What had started out as a perfectly bland day had turned into anything but.

The plan had been for Imani to walk just down the street to Reneé Kidman's sprawling three-story house, pick her up, and then catch a taxi downtown to the Gardens, where Madison Albany lived with her mother in a too-shabby condo. They would pile into the taxi, giggling and trading stories, and ride to their favorite tea shop for Imani to quickly grab a passionfruit green tea with pearls. The taxi would drop them off at Santana Row, and Reneé would insist on paying because she was the only one out of the three of them to have money to blow. Shopping would be done, gossip would be traded, and Madison would spend more money than their monthly rent.
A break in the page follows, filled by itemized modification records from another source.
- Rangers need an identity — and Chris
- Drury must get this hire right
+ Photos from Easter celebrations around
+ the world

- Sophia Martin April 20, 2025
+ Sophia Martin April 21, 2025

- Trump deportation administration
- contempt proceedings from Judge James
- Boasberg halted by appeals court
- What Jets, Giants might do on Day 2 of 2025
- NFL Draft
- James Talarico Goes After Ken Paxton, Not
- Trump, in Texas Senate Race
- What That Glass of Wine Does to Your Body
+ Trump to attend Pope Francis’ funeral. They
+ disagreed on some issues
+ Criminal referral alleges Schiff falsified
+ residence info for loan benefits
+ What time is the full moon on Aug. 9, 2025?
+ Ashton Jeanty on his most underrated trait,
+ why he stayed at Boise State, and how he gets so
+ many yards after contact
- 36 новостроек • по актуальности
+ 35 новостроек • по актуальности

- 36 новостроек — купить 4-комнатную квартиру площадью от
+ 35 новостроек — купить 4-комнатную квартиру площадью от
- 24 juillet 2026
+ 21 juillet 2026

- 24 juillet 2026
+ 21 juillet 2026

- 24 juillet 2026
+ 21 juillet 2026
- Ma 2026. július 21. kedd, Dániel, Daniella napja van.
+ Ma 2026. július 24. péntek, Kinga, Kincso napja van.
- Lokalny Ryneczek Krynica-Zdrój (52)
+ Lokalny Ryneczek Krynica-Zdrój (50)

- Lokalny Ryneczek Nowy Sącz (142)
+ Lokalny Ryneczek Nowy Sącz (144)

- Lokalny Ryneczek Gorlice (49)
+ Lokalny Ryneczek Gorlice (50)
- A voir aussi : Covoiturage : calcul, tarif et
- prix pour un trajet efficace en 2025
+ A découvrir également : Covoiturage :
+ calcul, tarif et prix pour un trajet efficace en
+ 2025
Instead, Imani stood facing the mint green walls she had insisted on painting as a toddler, sweating so copiously that rivulets snaked down her face and pinned the tendrils of her hair flat to her face. She rifled through her closet, trying not to get any of the sticky, grimy mess that was her hands onto the delicate fabric. Mid July easily marked one of Imani's lowest points throughout the year, with the oppressive heat and the languid mire of midsummer. She was determined not to let that get to her this year.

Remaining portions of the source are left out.